▶ **What this task involves**:
All lines from the one that mentions "ordered by: Keisha Wilson -> Sophia Price" through the last of the entries below must be copied exactly, with both ends kept.

*** Provided material ***

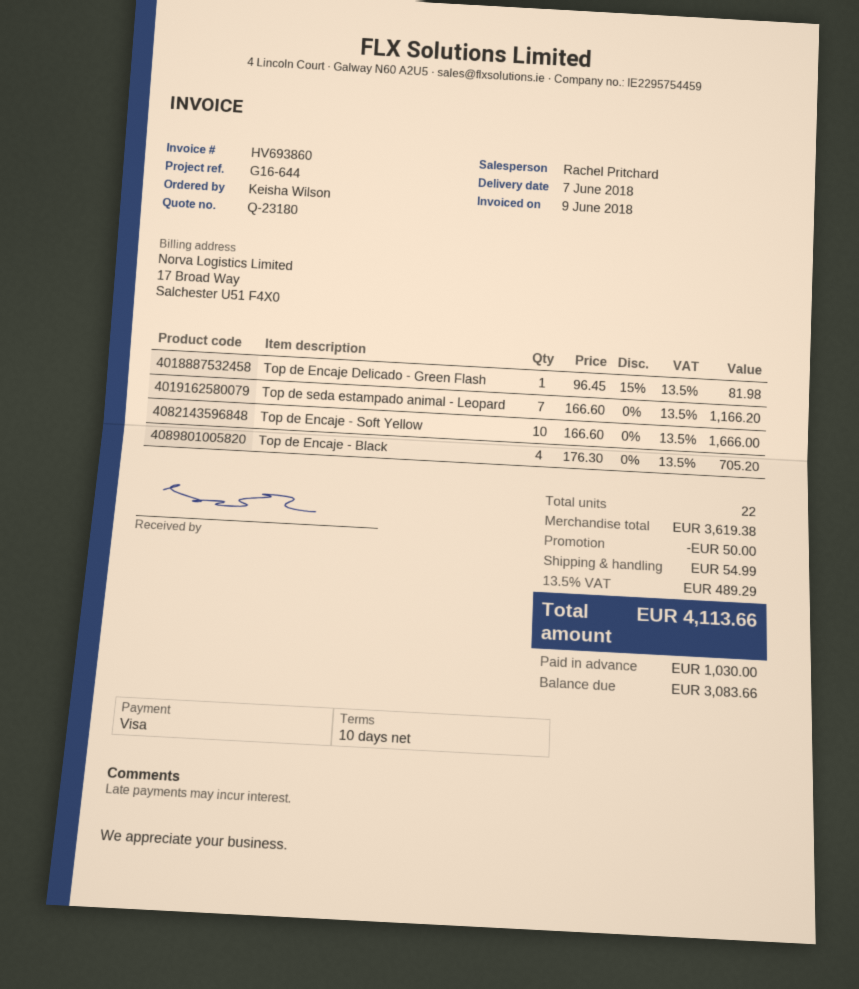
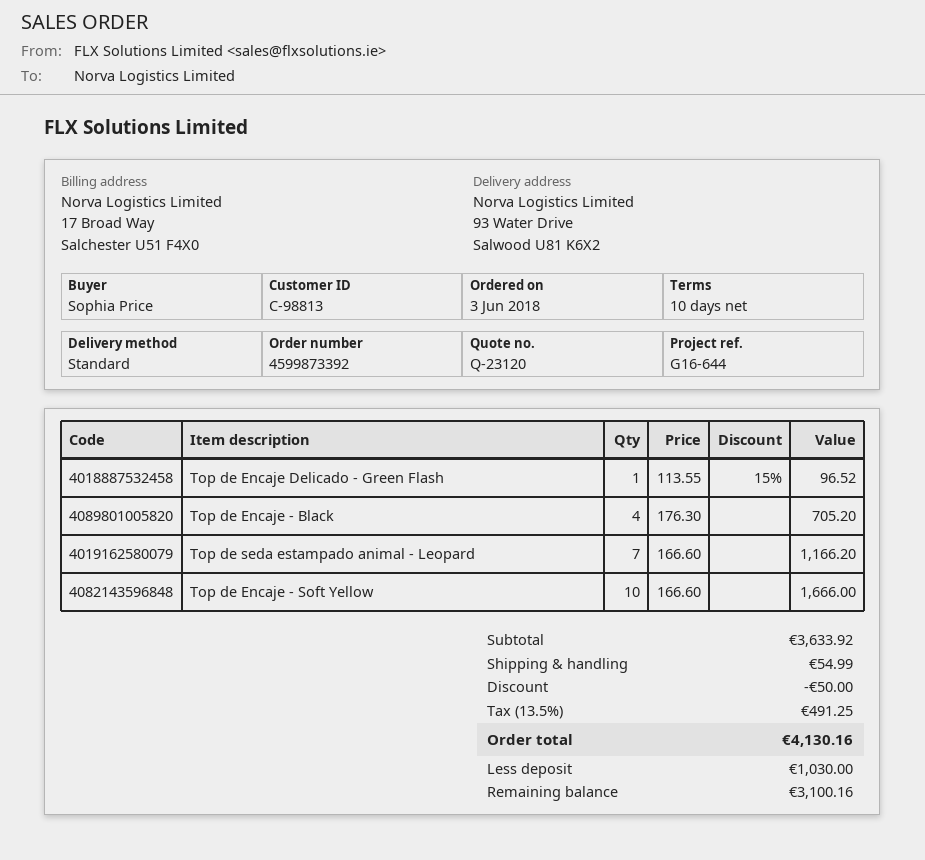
quote number: Q-23180 -> Q-23120
ordered by: Keisha Wilson -> Sophia Price
Top de Encaje Delicado - Green Flash: 1 x 96.45 - 15% = 81.98 -> 1 x 113.55 - 15% = 96.52
subtotal: 3619.38 -> 3633.92
tax: 13.5% = 489.29 -> 13.5% = 491.25
total: 4113.66 -> 4130.16
balance: 3083.66 -> 3100.16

*** End of Provided material ***

▶ **Task solution**:
ordered by: Keisha Wilson -> Sophia Price
Top de Encaje Delicado - Green Flash: 1 x 96.45 - 15% = 81.98 -> 1 x 113.55 - 15% = 96.52
subtotal: 3619.38 -> 3633.92
tax: 13.5% = 489.29 -> 13.5% = 491.25
total: 4113.66 -> 4130.16
balance: 3083.66 -> 3100.16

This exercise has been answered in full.